Web document revisions
###

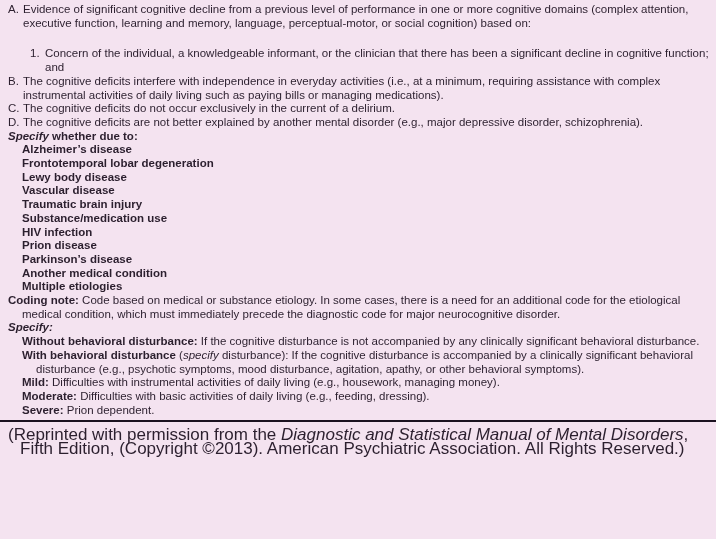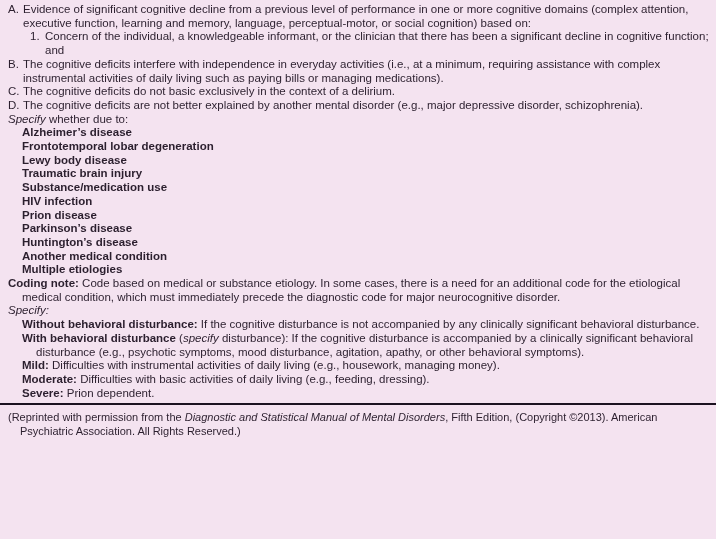--- a/index.html
+++ b/index.html
@@ -16,7 +16,7 @@
   .doc { padding: 3px 6px 0 8px; }
   .line { margin: 0; }
   .crit  { padding-left: 15px; text-indent: -15px; }
-  .sub   { padding-left: 37px; text-indent: -15px; }
+  .sub   { padding-left: 37px; text-indent: -15px; margin-top: 17px; }
   .etio  { padding-left: 14px; }
   .plain { padding-left: 0; }
   .note  { padding-left: 14px; text-indent: -14px; }

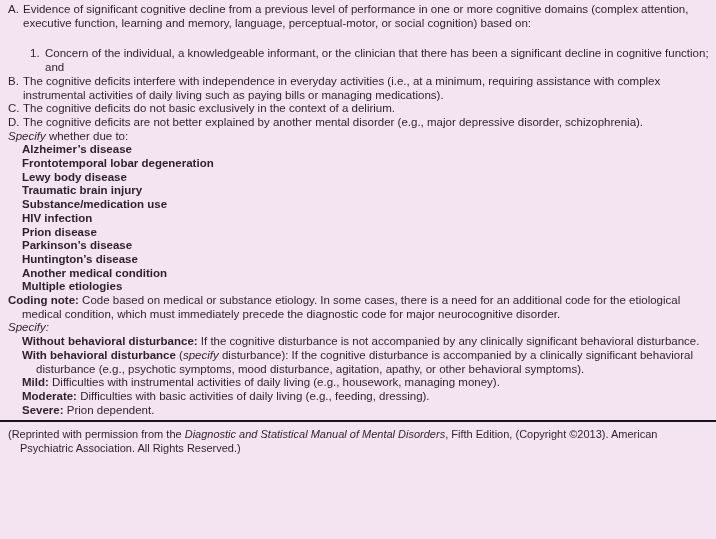--- a/index.html
+++ b/index.html
@@ -45,7 +45,7 @@
       <div class="line crit"><span class="marker">A.</span><span>Evidence of significant cognitive decline from a previous level of performance in one or more cognitive domains (complex attention, executive function, learning and memory, language, perceptual-motor, or social cognition) based on:</span></div>
       <div class="line sub"><span class="marker">1.</span><span>Concern of the individual, a knowledgeable informant, or the clinician that there has been a significant decline in cognitive function; and</span></div>
       <div class="line crit"><span class="marker">B.</span><span>The cognitive deficits interfere with independence in everyday activities (i.e., at a minimum, requiring assistance with complex instrumental activities of daily living such as paying bills or managing medications).</span></div>
-      <div class="line crit"><span class="marker">C.</span><span>The cognitive deficits do not basic exclusively in the context of a delirium.</span></div>
+      <div class="line crit"><span class="marker">C.</span><span>The cognitive deficits do not occur exclusively in the current of a delirium.</span></div>
       <div class="line crit"><span class="marker">D.</span><span>The cognitive deficits are not better explained by another mental disorder (e.g., major depressive disorder, schizophrenia).</span></div>
       <div class="line plain"><span class="i">Specify</span><span> whether due to:</span></div>
       <div class="line etio"><span class="b">Alzheimer’s disease</span></div>

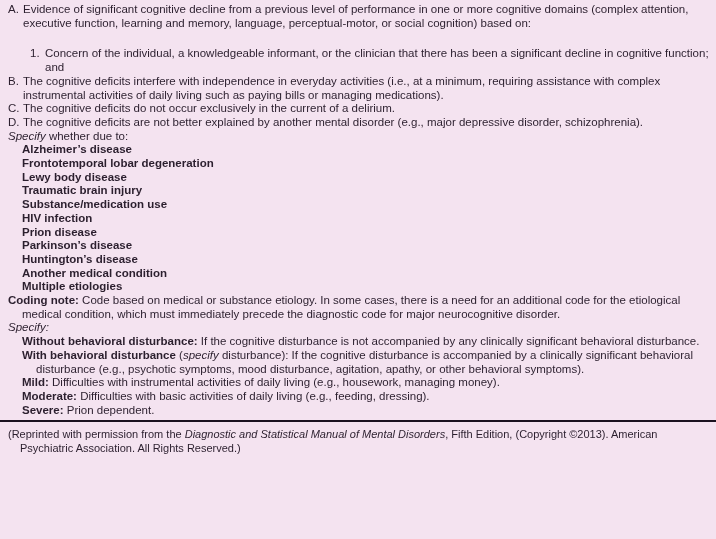--- a/index.html
+++ b/index.html
@@ -18,7 +18,7 @@
   .crit  { padding-left: 15px; text-indent: -15px; }
   .sub   { padding-left: 37px; text-indent: -15px; margin-top: 17px; }
   .etio  { padding-left: 14px; }
-  .plain { padding-left: 0; }
+  .plain { padding-left: 0; font-weight: bold; }
   .note  { padding-left: 14px; text-indent: -14px; }
   .spec  { padding-left: 28px; text-indent: -14px; }
   .marker { display: inline-block; width: 15px; text-indent: 0; }

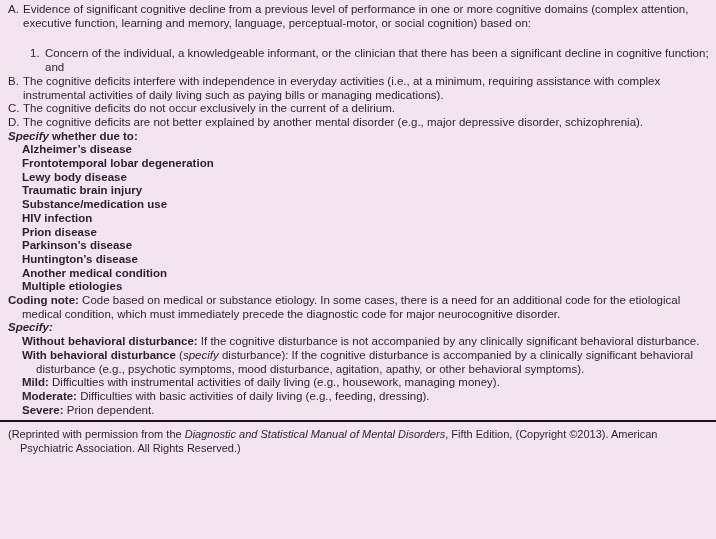--- a/index.html
+++ b/index.html
@@ -51,6 +51,7 @@
       <div class="line etio"><span class="b">Alzheimer’s disease</span></div>
       <div class="line etio"><span class="b">Frontotemporal lobar degeneration</span></div>
       <div class="line etio"><span class="b">Lewy body disease</span></div>
+      <div class="line etio"><span class="b">Vascular disease</span></div>
       <div class="line etio"><span class="b">Traumatic brain injury</span></div>
       <div class="line etio"><span class="b">Substance/medication use</span></div>
       <div class="line etio"><span class="b">HIV infection</span></div>

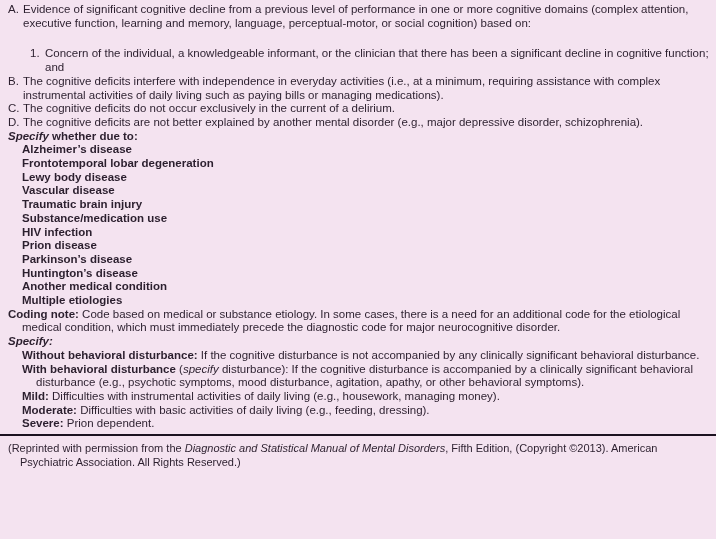--- a/index.html
+++ b/index.html
@@ -57,7 +57,6 @@
       <div class="line etio"><span class="b">HIV infection</span></div>
       <div class="line etio"><span class="b">Prion disease</span></div>
       <div class="line etio"><span class="b">Parkinson’s disease</span></div>
-      <div class="line etio"><span class="b">Huntington’s disease</span></div>
       <div class="line etio"><span class="b">Another medical condition</span></div>
       <div class="line etio"><span class="b">Multiple etiologies</span></div>
       <div class="line note"><span class="b">Coding note:</span><span> Code based on medical or substance etiology. In some cases, there is a need for an additional code for the etiological medical condition, which must immediately precede the diagnostic code for major neurocognitive disorder.</span></div>

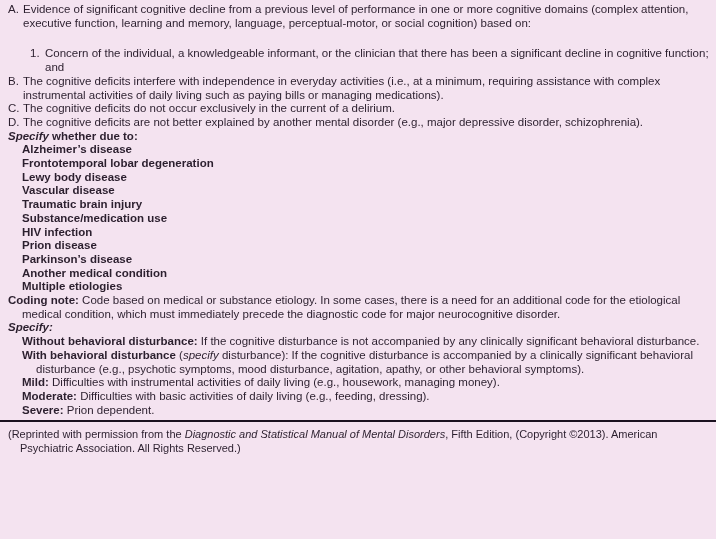--- a/index.html
+++ b/index.html
@@ -32,7 +32,7 @@
   }
   .footer {
     padding: 6px 10px 0 8px;
-    font-size: 11px;
+    font-size: 17px;
     line-height: 13.5px;
   }
   .footer-text { padding-left: 12px; text-indent: -12px; }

###

Return an exact transcription of the entries above, excluding each image.

--- a/index.html
+++ b/index.html
@@ -16,7 +16,7 @@
   .doc { padding: 3px 6px 0 8px; }
   .line { margin: 0; }
   .crit  { padding-left: 15px; text-indent: -15px; }
-  .sub   { padding-left: 37px; text-indent: -15px; }
+  .sub   { padding-left: 37px; text-indent: -15px; margin-top: 17px; }
   .etio  { padding-left: 14px; }
   .plain { padding-left: 0; }
   .note  { padding-left: 14px; text-indent: -14px; }

--- a/index.html
+++ b/index.html
@@ -45,7 +45,7 @@
       <div class="line crit"><span class="marker">A.</span><span>Evidence of significant cognitive decline from a previous level of performance in one or more cognitive domains (complex attention, executive function, learning and memory, language, perceptual-motor, or social cognition) based on:</span></div>
       <div class="line sub"><span class="marker">1.</span><span>Concern of the individual, a knowledgeable informant, or the clinician that there has been a significant decline in cognitive function; and</span></div>
       <div class="line crit"><span class="marker">B.</span><span>The cognitive deficits interfere with independence in everyday activities (i.e., at a minimum, requiring assistance with complex instrumental activities of daily living such as paying bills or managing medications).</span></div>
-      <div class="line crit"><span class="marker">C.</span><span>The cognitive deficits do not basic exclusively in the context of a delirium.</span></div>
+      <div class="line crit"><span class="marker">C.</span><span>The cognitive deficits do not occur exclusively in the current of a delirium.</span></div>
       <div class="line crit"><span class="marker">D.</span><span>The cognitive deficits are not better explained by another mental disorder (e.g., major depressive disorder, schizophrenia).</span></div>
       <div class="line plain"><span class="i">Specify</span><span> whether due to:</span></div>
       <div class="line etio"><span class="b">Alzheimer’s disease</span></div>

--- a/index.html
+++ b/index.html
@@ -18,7 +18,7 @@
   .crit  { padding-left: 15px; text-indent: -15px; }
   .sub   { padding-left: 37px; text-indent: -15px; margin-top: 17px; }
   .etio  { padding-left: 14px; }
-  .plain { padding-left: 0; }
+  .plain { padding-left: 0; font-weight: bold; }
   .note  { padding-left: 14px; text-indent: -14px; }
   .spec  { padding-left: 28px; text-indent: -14px; }
   .marker { display: inline-block; width: 15px; text-indent: 0; }

--- a/index.html
+++ b/index.html
@@ -51,6 +51,7 @@
       <div class="line etio"><span class="b">Alzheimer’s disease</span></div>
       <div class="line etio"><span class="b">Frontotemporal lobar degeneration</span></div>
       <div class="line etio"><span class="b">Lewy body disease</span></div>
+      <div class="line etio"><span class="b">Vascular disease</span></div>
       <div class="line etio"><span class="b">Traumatic brain injury</span></div>
       <div class="line etio"><span class="b">Substance/medication use</span></div>
       <div class="line etio"><span class="b">HIV infection</span></div>

--- a/index.html
+++ b/index.html
@@ -57,7 +57,6 @@
       <div class="line etio"><span class="b">HIV infection</span></div>
       <div class="line etio"><span class="b">Prion disease</span></div>
       <div class="line etio"><span class="b">Parkinson’s disease</span></div>
-      <div class="line etio"><span class="b">Huntington’s disease</span></div>
       <div class="line etio"><span class="b">Another medical condition</span></div>
       <div class="line etio"><span class="b">Multiple etiologies</span></div>
       <div class="line note"><span class="b">Coding note:</span><span> Code based on medical or substance etiology. In some cases, there is a need for an additional code for the etiological medical condition, which must immediately precede the diagnostic code for major neurocognitive disorder.</span></div>

--- a/index.html
+++ b/index.html
@@ -32,7 +32,7 @@
   }
   .footer {
     padding: 6px 10px 0 8px;
-    font-size: 11px;
+    font-size: 17px;
     line-height: 13.5px;
   }
   .footer-text { padding-left: 12px; text-indent: -12px; }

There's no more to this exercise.